Ce qui peut séparer les religions ce sont les modalités de cette existence dans l’Au-delà. Il y a évidemment une différence entre la déambulation dans un paradis peuplé de vierges disponibles (pour les hommes), et la réincarnation dans un crapaud sautillant.
Certaines croyances penchent pour une vie après la mort proche de la vie avant elle. Ce fut le cas des Egyptiens de l’Antiquité qui passaient leur vie à préparer leur mort, et remplissaient les tombeaux – du moins pour ceux qui en avaient les moyens – d’une foultitude d’objets précieux ou non auxquels le mort tenait de son vivant ou dont il pourrait avoir besoin dans l’Au-delà.
L’exemple le plus démonstratif est celui du tombeau de Toutankhamon, véritable capharnaüm où voisinaient des objets aussi simples que des jouets et des objets précieux de toute beauté et d’une grande richesse. Je me souviens qu’au musée du Caire presqu’un étage entier était consacré à l’exposition du contenu de ce tombeau. Ce pharaon mort jeune avait de quoi s’amuser dans l’Au-delà.
A Hong Kong, j’ai eu l’occasion d’assister à la préparation d’un enterrement selon les rites chinois. Là encore l’entourage du défunt avait préparé tous les objets qu’il aimait et dont il pourrait avoir besoin dans son existence post mortem. On pouvait voir des meubles, une télévision, des montres, des ustensiles de cuisine ou des billets de banque et même des lingots d’or. Ces objets étant destinés à être brûlés.
Contrairement aux Egyptiens, les Chinois n’aiment pas le gaspillage, et les objets prévus pour servir au défunt dans l’Au-delà sont factices, le plus souvent en carton. Les bagages des Chinois pour le grand voyage sont légers. Ce sont des gens pratiques.
En Chine les funérailles sont en outre l’occasion d’organiser des banquets avec la famille et les amis. Les Chinois tiennent à ce que ces festivités soient réjouissantes pour les vivants et espèrent que le défunt dans son cercueil apprécie également.
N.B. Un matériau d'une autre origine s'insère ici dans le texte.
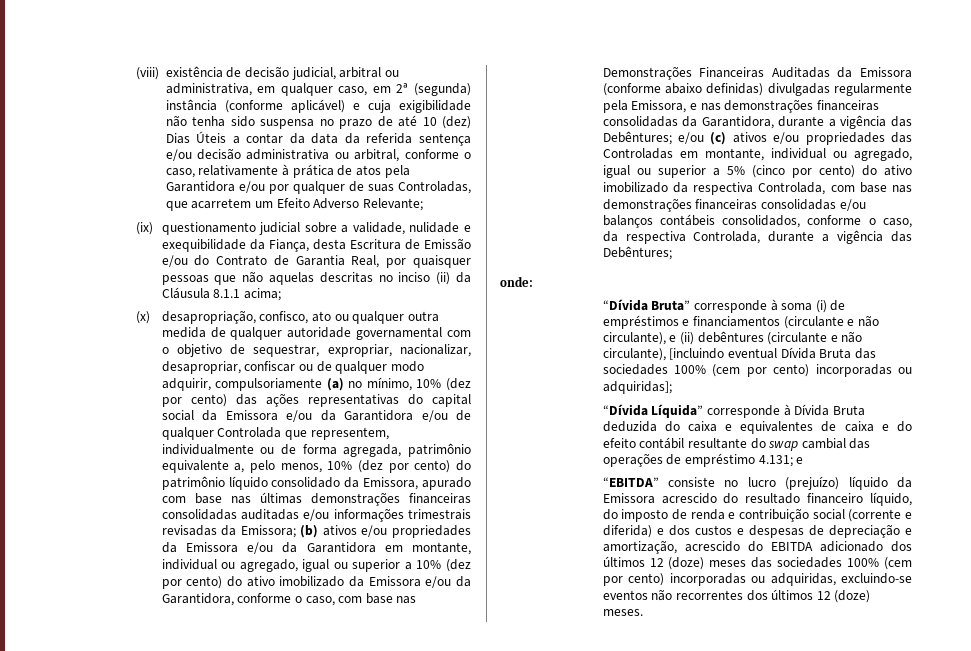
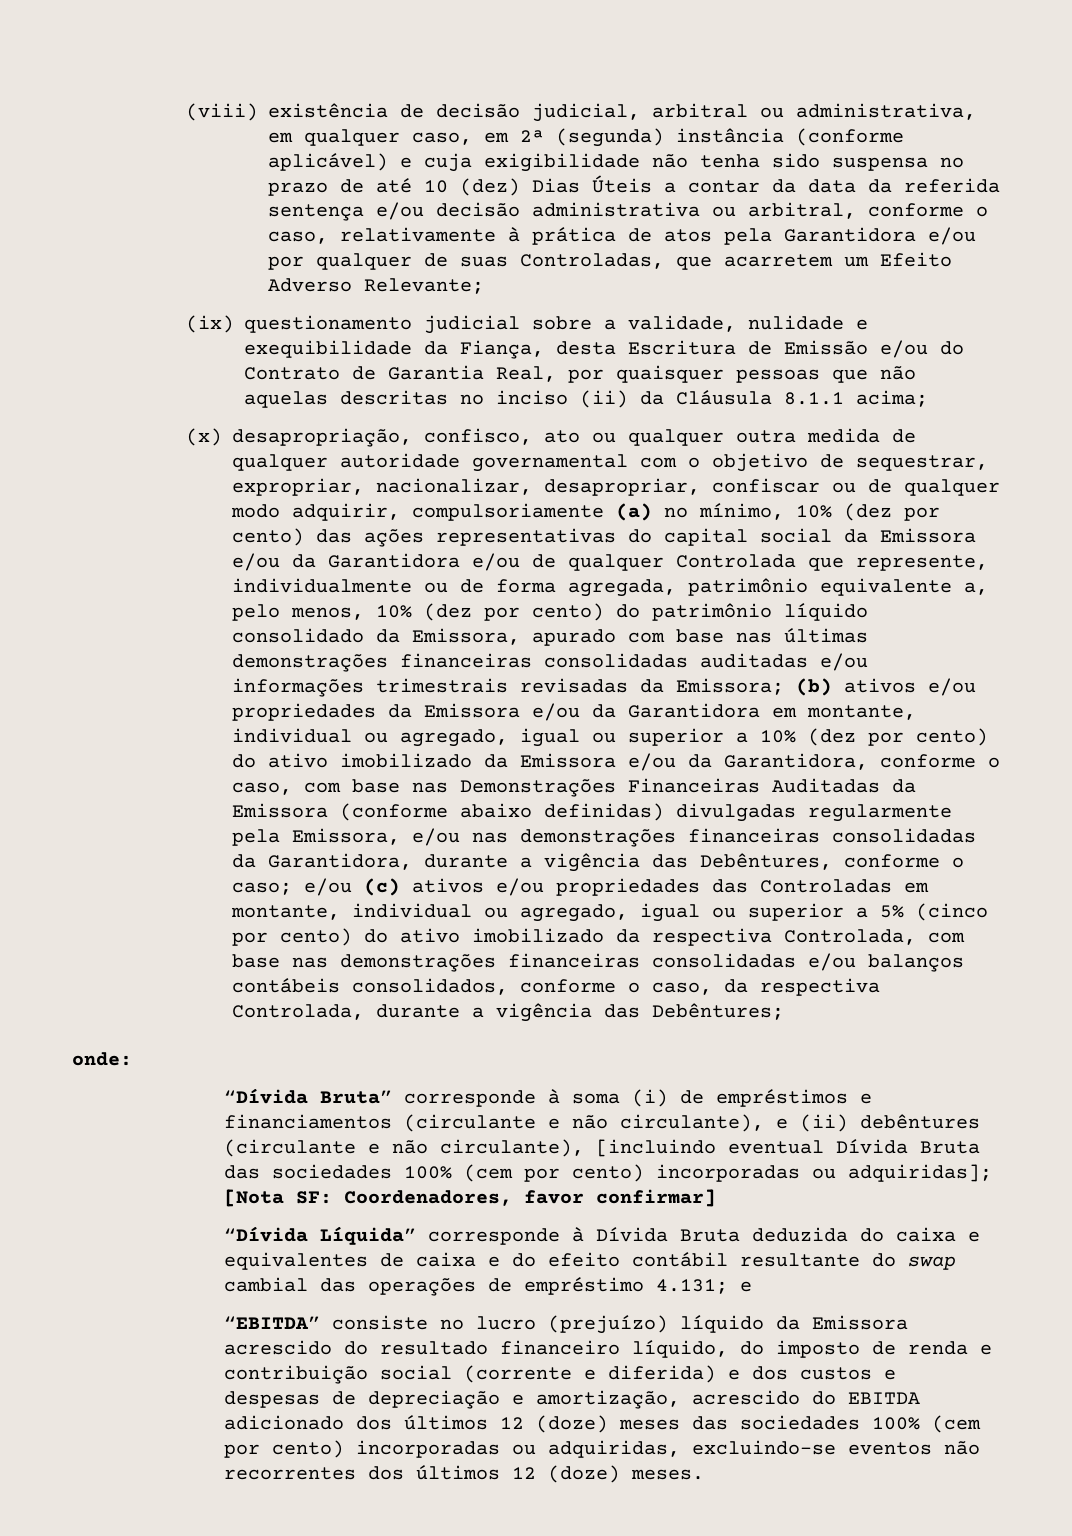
- (x) desapropriação, confisco, ato ou qualquer outra medida de qualquer autoridade governamental com o objetivo de sequestrar, expropriar, nacionalizar, desapropriar, confiscar ou de qualquer modo adquirir, compulsoriamente (a) no mínimo, 10% (dez por cento) das ações representativas do capital social da Emissora e/ou da Garantidora e/ou de qualquer Controlada que representem, individualmente ou de forma agregada, patrimônio equivalente a, pelo menos, 10% (dez por cento) do patrimônio líquido consolidado da Emissora, apurado com base nas últimas demonstrações financeiras consolidadas auditadas e/ou informações trimestrais revisadas da Emissora;
+ (x) desapropriação, confisco, ato ou qualquer outra medida de qualquer autoridade governamental com o objetivo de sequestrar, expropriar, nacionalizar, desapropriar, confiscar ou de qualquer modo adquirir, compulsoriamente (a) no mínimo, 10% (dez por cento) das ações representativas do capital social da Emissora e/ou da Garantidora e/ou de qualquer Controlada que represente, individualmente ou de forma agregada, patrimônio equivalente a, pelo menos, 10% (dez por cento) do patrimônio líquido consolidado da Emissora, apurado com base nas últimas demonstrações financeiras consolidadas auditadas e/ou informações trimestrais revisadas da Emissora;
- (b) ativos e/ou propriedades da Emissora e/ou da Garantidora em montante, individual ou agregado, igual ou superior a 10% (dez por cento) do ativo imobilizado da Emissora e/ou da Garantidora, conforme o caso, com base nas Demonstrações Financeiras Auditadas da Emissora (conforme abaixo definidas) divulgadas regularmente pela Emissora, e nas demonstrações financeiras consolidadas da Garantidora, durante a vigência das Debêntures;
+ (b) ativos e/ou propriedades da Emissora e/ou da Garantidora em montante, individual ou agregado, igual ou superior a 10% (dez por cento) do ativo imobilizado da Emissora e/ou da Garantidora, conforme o caso, com base nas Demonstrações Financeiras Auditadas da Emissora (conforme abaixo definidas) divulgadas regularmente pela Emissora, e/ou nas demonstrações financeiras consolidadas da Garantidora, durante a vigência das Debêntures, conforme o caso;
- “Dívida Bruta” corresponde à soma (i) de empréstimos e financiamentos (circulante e não circulante), e (ii) debêntures (circulante e não circulante), [incluindo eventual Dívida Bruta das sociedades 100% (cem por cento) incorporadas ou adquiridas];
+ “Dívida Bruta” corresponde à soma (i) de empréstimos e financiamentos (circulante e não circulante), e (ii) debêntures (circulante e não circulante), [incluindo eventual Dívida Bruta das sociedades 100% (cem por cento) incorporadas ou adquiridas]; [Nota SF: Coordenadores, favor confirmar]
Aussi seraient-ils mécontents que la présence de strip-teaseuses aux enterrements, que l’on observait depuis les années 2000, soit sanctionnée depuis la fin avril car leur démonstration permettait d’attirer du monde (notamment des enfants comme le montre l’image), or une assistance nombreuse et animée serait censée porter chance au défunt dans l’Au-delà.